The film takes Aldous Huxley's dystopian novel of the same name and "modernizes" it, setting it in a large metropolitan area much like the cities of today, albeit a bit cleaner, brighter and crime and poverty free. The plot centers on Bernard Marx, a high-level "Alpha" executive at the Department of Hatcheries and Conditioning, and on his relationship with Lenina Crowne, a schoolteacher who is responsible for educating the children grown within the building — a dual role, for as well as teaching them out of textbooks, she is also in charge of the sleep-teaching machines that condition the children at night. Marx and Lenina have been seeing each other almost exclusively for a number of months, a practice that is beginning to attract unwanted attention from some in the strictly polygamous society. On top of this, Marx is increasingly coming under scrutiny by his boss (the Director of Hatcheries and Conditioning) for his wild theories on human psychology and mind control.
The couple vacation at a Savage Reservation, which is dirty, poor and rustic in contrast to the pristine city that Marx and Lenina hail from. Their helicopter crashes, and the couple is rescued from the clutches of a gang of thugs by a young man named John Cooper, who turns out to be the son of a Savage woman and an unidentified Alpha man who once worked at the reservation. Marx invites the Savage and his mother Linda to visit "civilization," so that he may study John's mind and perhaps gain some insight into why the conditioning programs at the DHC seem to be failing.
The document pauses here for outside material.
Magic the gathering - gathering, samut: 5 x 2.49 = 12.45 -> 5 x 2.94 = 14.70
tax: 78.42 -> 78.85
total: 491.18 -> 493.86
John is initially excited by the wonders of civilization, but soon finds it dull and boring without the availability of literature, philosophy, free thinking and especially Shakespeare (he has committed most of the plays to memory). The populace constantly hounds him, seeing him as a new celebrity ready made for popular consumption; his story spawns a feature film and even his own clothing trend. Marx gains the notice of World Controller Mustapha Mond and moves up the ladder, while Lenina finds herself having strong feelings for John and even stronger ones for Bernard. Meanwhile, the DHC, who turns out to be John's natural father, erases his name from the Reservation database and programs a wayward Delta assembly line worker to kill Marx, knowing that if Marx identifies him as a parent, the consequences could be dire (the practice of conceiving children through sex is anathema in the Brave New World: all children are created in "hatcheries" through in vitro fertilization and "decanted" from artificial life support machines).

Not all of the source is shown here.